» **Data provided**:
<<<<
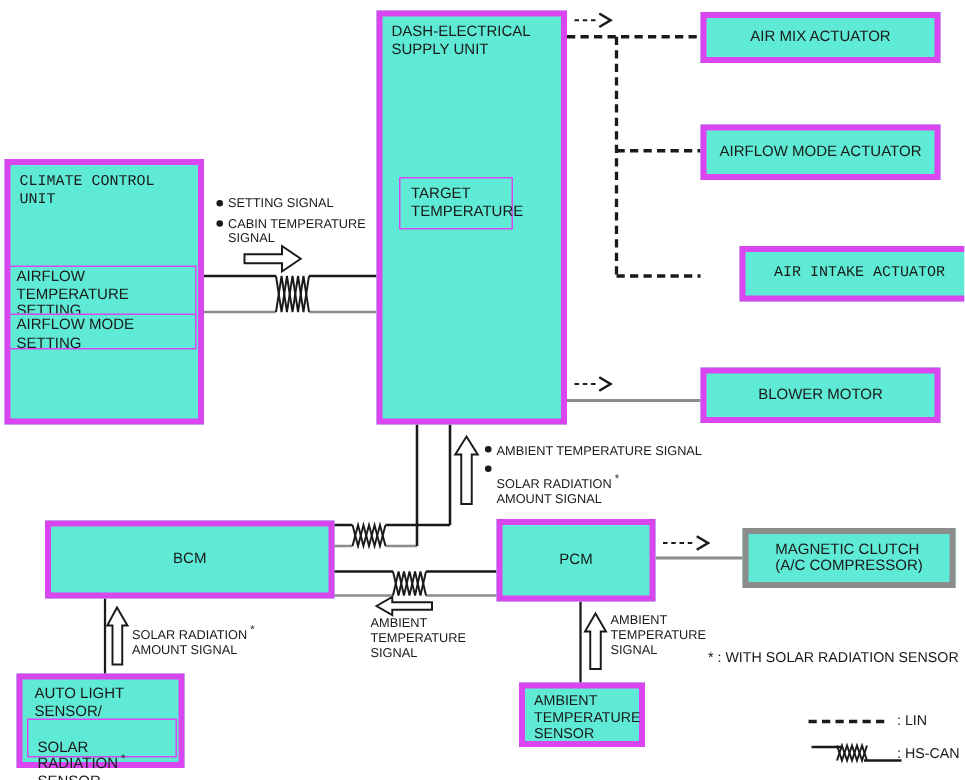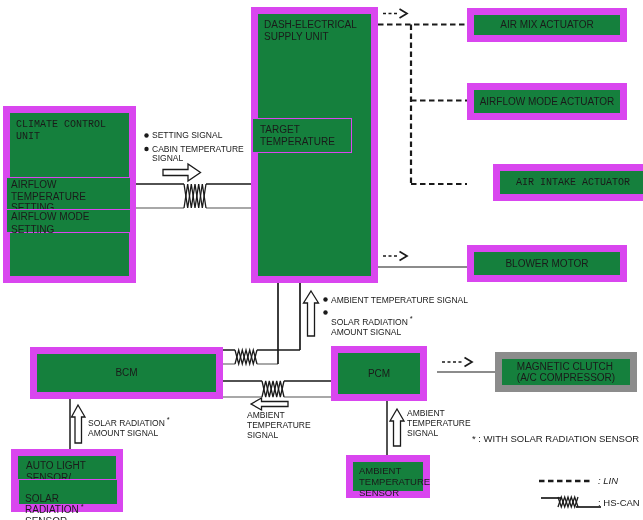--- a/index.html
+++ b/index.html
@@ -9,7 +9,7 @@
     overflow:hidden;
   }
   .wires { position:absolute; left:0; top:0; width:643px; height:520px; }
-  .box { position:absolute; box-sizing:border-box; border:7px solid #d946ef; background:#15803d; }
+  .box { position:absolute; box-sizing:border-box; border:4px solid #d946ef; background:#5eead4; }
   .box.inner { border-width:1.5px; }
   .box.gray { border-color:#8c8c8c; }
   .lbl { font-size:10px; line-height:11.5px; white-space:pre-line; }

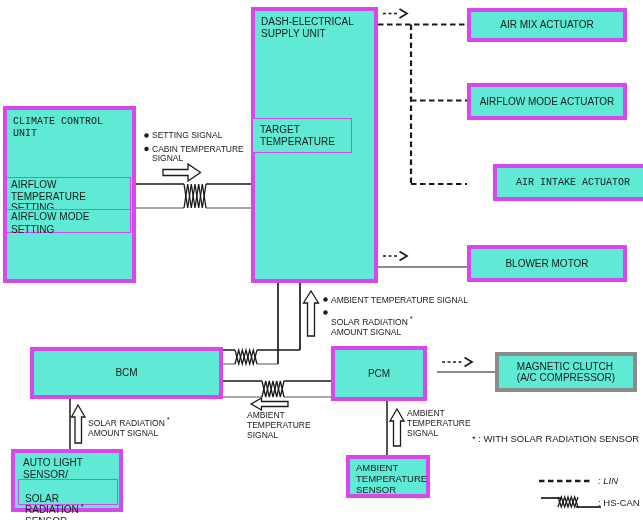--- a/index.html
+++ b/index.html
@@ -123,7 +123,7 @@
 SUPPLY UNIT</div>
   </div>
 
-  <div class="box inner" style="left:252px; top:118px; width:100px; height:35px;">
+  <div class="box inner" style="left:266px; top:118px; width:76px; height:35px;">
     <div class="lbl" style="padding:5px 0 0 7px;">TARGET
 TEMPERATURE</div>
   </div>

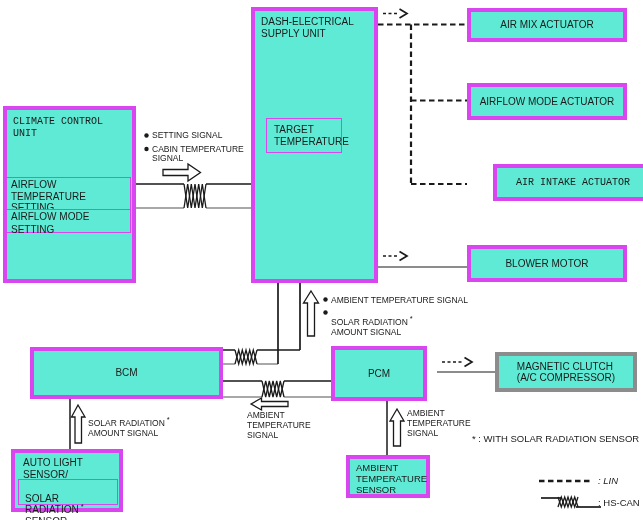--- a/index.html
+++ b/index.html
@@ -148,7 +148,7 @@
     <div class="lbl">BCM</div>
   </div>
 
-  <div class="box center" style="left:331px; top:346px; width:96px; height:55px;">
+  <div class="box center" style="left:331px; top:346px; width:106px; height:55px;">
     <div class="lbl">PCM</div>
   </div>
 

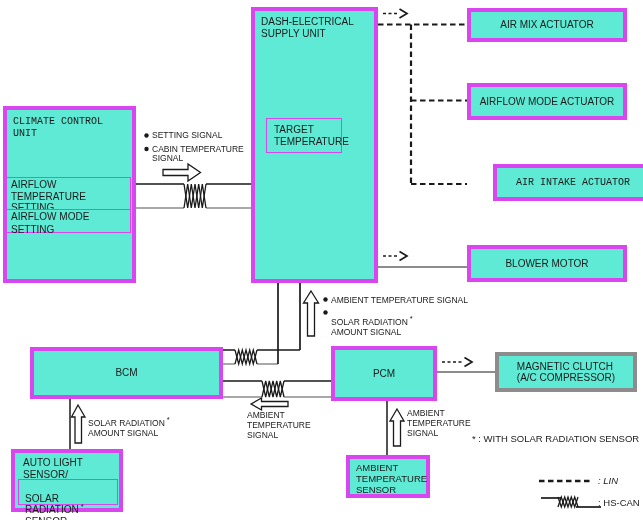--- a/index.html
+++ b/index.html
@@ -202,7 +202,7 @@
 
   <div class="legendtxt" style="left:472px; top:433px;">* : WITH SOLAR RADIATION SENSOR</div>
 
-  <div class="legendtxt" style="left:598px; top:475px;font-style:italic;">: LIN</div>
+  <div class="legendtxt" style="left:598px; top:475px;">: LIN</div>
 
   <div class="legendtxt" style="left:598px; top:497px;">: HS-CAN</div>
>>>>
» **Problem description**: All lines of the entries above where "sizing" turns up should be reported.

» **Problem solution**:
-  .box { position:absolute; box-sizing:border-box; border:7px solid #d946ef; background:#15803d; }
+  .box { position:absolute; box-sizing:border-box; border:4px solid #d946ef; background:#5eead4; }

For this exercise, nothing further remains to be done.